The pelvis moves to the anterior inclination, the muscles of the posterior lobe shorten, and as a consequence pain occurs in the lumbar spine with a severe spasm of the paravertebral musculature. The thoracic part of the spine adapts to the new situation of change of the center of gravity of the body and is further humpedo which the neck responds with a forwardness since the new situation in the thoracic part of the spine bends the body forward and shrinks the field of view.
These changes in the spine and the surrounding soft tissues cause pain and discomfort in both the lower and upper back.
Also, during pregnancy hormones relax the ligaments and joints throughout the body. It ultimately aims at relaxing the pelvic ligaments that will allow the baby to go through it when the time comes.
Besides, as your belly bigger and heavier, your lower back carries the brunt. Your center of gravity changes, you begin to shed your belly and buttocks, bending your back. And it puts an extra strain on them. For these reasons, lower back pain in pregnancy is common.

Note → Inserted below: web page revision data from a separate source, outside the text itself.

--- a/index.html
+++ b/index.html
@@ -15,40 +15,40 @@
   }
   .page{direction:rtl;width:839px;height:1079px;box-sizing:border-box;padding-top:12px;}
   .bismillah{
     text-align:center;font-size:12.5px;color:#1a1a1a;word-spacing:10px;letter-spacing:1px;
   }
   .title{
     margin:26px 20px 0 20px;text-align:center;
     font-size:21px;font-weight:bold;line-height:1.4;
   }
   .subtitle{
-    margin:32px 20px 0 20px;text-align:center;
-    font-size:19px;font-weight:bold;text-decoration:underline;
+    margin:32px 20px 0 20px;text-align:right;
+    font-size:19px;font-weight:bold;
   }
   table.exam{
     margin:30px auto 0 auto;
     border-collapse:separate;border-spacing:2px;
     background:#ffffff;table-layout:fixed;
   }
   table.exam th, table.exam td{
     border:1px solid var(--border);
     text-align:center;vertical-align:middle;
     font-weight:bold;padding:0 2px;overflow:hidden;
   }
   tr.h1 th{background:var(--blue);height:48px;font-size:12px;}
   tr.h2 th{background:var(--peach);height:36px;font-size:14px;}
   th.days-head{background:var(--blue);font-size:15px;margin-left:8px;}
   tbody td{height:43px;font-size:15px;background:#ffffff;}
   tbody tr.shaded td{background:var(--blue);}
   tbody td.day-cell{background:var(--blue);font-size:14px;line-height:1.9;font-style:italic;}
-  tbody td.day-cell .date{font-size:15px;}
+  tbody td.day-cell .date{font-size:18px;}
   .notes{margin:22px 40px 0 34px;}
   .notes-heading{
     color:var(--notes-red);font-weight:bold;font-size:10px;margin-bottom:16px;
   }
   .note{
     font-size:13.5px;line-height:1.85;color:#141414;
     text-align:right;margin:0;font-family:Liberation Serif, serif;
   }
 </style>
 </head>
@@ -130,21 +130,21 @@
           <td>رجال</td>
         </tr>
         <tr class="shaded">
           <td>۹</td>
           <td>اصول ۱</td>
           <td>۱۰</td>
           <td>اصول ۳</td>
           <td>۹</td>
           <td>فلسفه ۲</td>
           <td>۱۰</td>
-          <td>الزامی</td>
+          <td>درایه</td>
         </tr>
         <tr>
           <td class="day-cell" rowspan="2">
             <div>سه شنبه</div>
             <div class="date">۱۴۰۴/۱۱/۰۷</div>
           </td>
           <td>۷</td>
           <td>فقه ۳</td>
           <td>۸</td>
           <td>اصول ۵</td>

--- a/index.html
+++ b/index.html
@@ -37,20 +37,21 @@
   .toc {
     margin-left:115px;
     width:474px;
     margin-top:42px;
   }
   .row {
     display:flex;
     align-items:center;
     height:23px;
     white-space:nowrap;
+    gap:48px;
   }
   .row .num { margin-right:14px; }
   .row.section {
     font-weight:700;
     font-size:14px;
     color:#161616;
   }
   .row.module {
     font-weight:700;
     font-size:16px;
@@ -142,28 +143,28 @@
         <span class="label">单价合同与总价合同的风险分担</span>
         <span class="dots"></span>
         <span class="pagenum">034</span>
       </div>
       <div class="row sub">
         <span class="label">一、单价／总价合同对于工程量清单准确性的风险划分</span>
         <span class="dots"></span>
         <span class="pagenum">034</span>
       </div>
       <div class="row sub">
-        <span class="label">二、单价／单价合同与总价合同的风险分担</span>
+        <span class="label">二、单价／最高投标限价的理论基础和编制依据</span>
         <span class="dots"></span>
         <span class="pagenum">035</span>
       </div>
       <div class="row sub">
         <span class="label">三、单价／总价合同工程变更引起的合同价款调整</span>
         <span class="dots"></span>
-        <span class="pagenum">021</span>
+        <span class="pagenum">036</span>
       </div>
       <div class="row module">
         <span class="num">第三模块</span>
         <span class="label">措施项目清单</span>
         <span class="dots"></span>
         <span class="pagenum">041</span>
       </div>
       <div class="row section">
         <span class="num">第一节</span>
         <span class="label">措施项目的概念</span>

How to prevent lower back pain pregnancy?
As always, it’s best to prevent it, so think about it beforehand. Try to keep your weight gain in check, eat properly, and do exercises tailored to your current state and abilities.
- Preparation for pregnancy through systematic strengthening of the lumbar spine extensor, abdominal muscle, lateral trunk flexors, ankle flexors.
- Implementation of an exercise program for pregnant women with a view of pregnancy and childbirth without complications and with ease.
- Conduct a general body massage of the pregnant woman once a month.
- Avoid high-heeled shoes. Wear medium-heeled shoes that are otherwise recommended in pregnancy. Do not stand for long, and when sitting, straighten your back and lift your legs slightly.
- Sleep on a hard mattress, with a pillow under your belly and between your knees, to keep everything level.
However, if you begin to experience lower back pain pregnancy, do not take medication. Instead try to strengthen your back and anterior abdominal muscles with special exercises. Take the pregnant belt to lift the abdomen and reduce the load on the lower spine.
You can reduce pain by not gaining much weight, paying attention to how you stand and sit — don’t bend your spine and shoulder, straighten and hold so, use neutral oils for a gentle massage of your lower back and do light exercises for that a part of.
If the pain is unbearable and you cannot get rid of it, tell your doctor. You may also need to consult a physiatrist.